DIECI MILIARDI DI EURO

Una rete ampia, dispiegata da una struttura sanitaria che ogni anni spende 10 miliardi di euro, l’80 per cento del bilancio regionale. Infatti, il comunicato dell’assessore concludeva: “L’obbiettivo è dare le risposte più corrette ed efficienti nell’eventualità si dovessero presentare casi sospetti. In questa evenienza, abbiamo già anche individuato il centro regionale di riferimento nell’Azienda Ospedaliera di Padova. Oltre che per eventuali situazioni gravi, quest’ultima sarà il punto di indirizzo in Veneto per il numero verde 1500, attivato dal Ministero della Salute”.

Un mese dopo, quel comunicato induce qualche riflessione. Venerdì, quasi improvvisamente, il Veneto è piombato in un incubo. Ha scoperto un’emergenza che, stando alle parole dell’assessore, era prevedibile, forse perfino certa. Nel giro di un giorno si è venuti a sapere che nell’ospedale di Schiavonia, a Monselice, due pazienti erano affetti da Coronavirus. Per uno di loro, il pensionato Adriano Trevisan, 77 anni, di Vo’ Euganeo, non c’è stato nemmeno il tempo per il ricovero nell’Azienda Ospedaliera di Padova.

UNA DECINA DI INFETTATI

E’ deceduto poche ore dopo la scoperta che l’influenza per cui era stato ricoverato aveva origine nel virus cinese. Un altro pensionato, invece, è stato trasferito nel reparto di isolamento allestito a Padova. Ieri mattina si è scoperto un terzo malato di Mira, transitato per l’ospedale di Dolo. Ma le persone infettate sarebbero almeno una decina, tra cui, per ammissione del governatore Luca Zaia, la moglie e una delle figlie del povero Trevisan.

Zaia si è subito messo in prima linea, continuando a distribuire interviste e pubbliche rassicurazioni, illustrando le indicazioni operative e gli interventi che saranno adottati. In sintesi, un cordone dell’esercito attorno al paese di Vo’ Euganeo, con divieto per la popolazione di lasciare il territorio comunale. Una tendopoli di fronte all’ospedale di Schiavonia, che viene chiuso e svuotato progressivamente. Si calcola che in una settimana i 300 pazienti non ci saranno più. Nel frattempo esami e tamponi su 4.200 persone, i 300 pazienti, 600 dipendenti e 3.200 cittadini di Vo’ Euganeo. Uno spiegamento di forze senza precedenti.
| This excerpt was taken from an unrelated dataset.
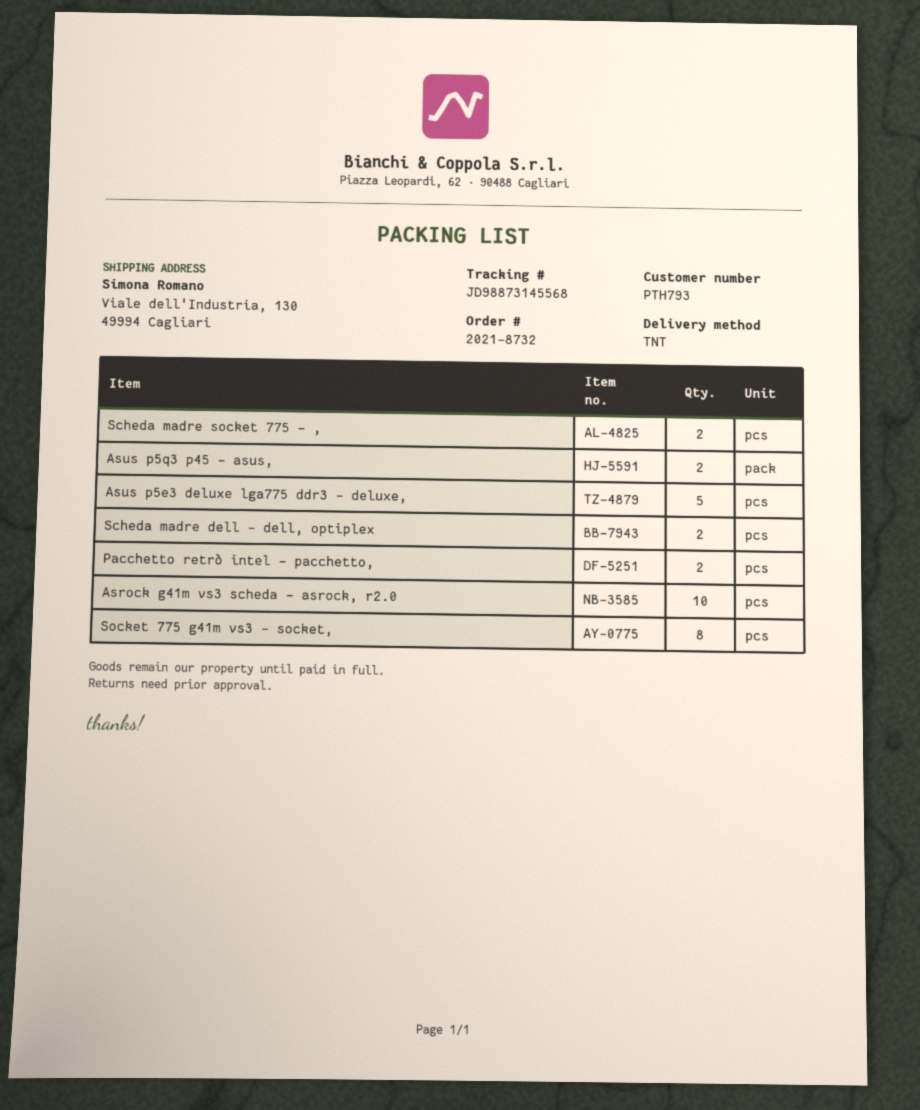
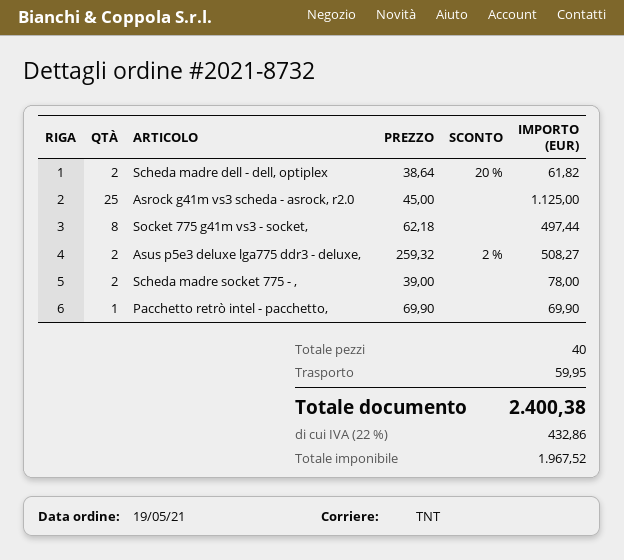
Asus p5q3 p45 - asus,: 2 -> none
Asus p5e3 deluxe lga775 ddr3 - deluxe,: 5 -> 2
Pacchetto retrò intel - pacchetto,: 2 -> 1
Asrock g41m vs3 scheda - asrock, r2.0: 10 -> 25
Di fronte a tutto ciò sorgono spontanee alcune domande. La prima riguarda il fatto che i due primi pazienti siano rimasti nell’ospedale di Monselice per dieci giorni, senza isolamento, in una normale corsia, trattati come malati ordinari, a contatto con la gente e con il personale infermieristico. Possibile che a nessuno della struttura sia venuto il sospetto di trovarsi in presenza di Coronavirus, magari rivolgendosi allo Spallanzani di Roma? Sono stati effettuati i test? Che esito hanno avuto? E se non sono stati eseguiti, perchè si è ritenuto di non farli? A queste domande possono rispondere solo i responsabili sanitari che avevano in carico le due patologie e i due pazienti. Ma forse qualcuno dovrebbe farlo.

Le domande assumono maggior rilievo alla luce del comunicato-proclama dell’assessore Lanzarin, secondo cui si stava seguendo “con grande attenzione” già un mese fa la minaccia Coronavirus, per far fronte a “qualsiasi eventalità”. Ma quando l’eventualità si è presentata, per dieci giorni non è stata riconosciuta. E quando è stata scoperta, era troppo tardi, sia per il pensionato deceduto, che per evitare il contatto con infermieri e altri pazienti.

BUONE INTENZIONI E PROCLAMI

Le altre domande (e a queste dovrebbe rispondere la Regione Veneto) riguardano che cosa sia stato fatto in questo mese per mettere in piedi la task force annunciata dall’assessore che avrebbe dovuto intercettare il virus, grazie alla rete sul territorio. In questo caso il virus era già dentro i polmoni di due pazienti, in una corsia ospedaliera, non nel centro regionale di riferimento di Padova attrezzato per casi del genere. I proclami vanno bene per rassicurare l’opinione pubblica. Ma se alle parole non seguono i fatti, probabilmente qualcosa non ha funzionato. Tra le buone intenzioni, per contrastare l’allarme sociale, e le buone pratiche, per evitare che l’allarme si traduca in drammatica emergenza, c’è quella terra di nessuno in cui è legittimo coltivare il sospetto che la ricca sanità del Veneto abbia – nei fatti – sottovalutato il pericolo.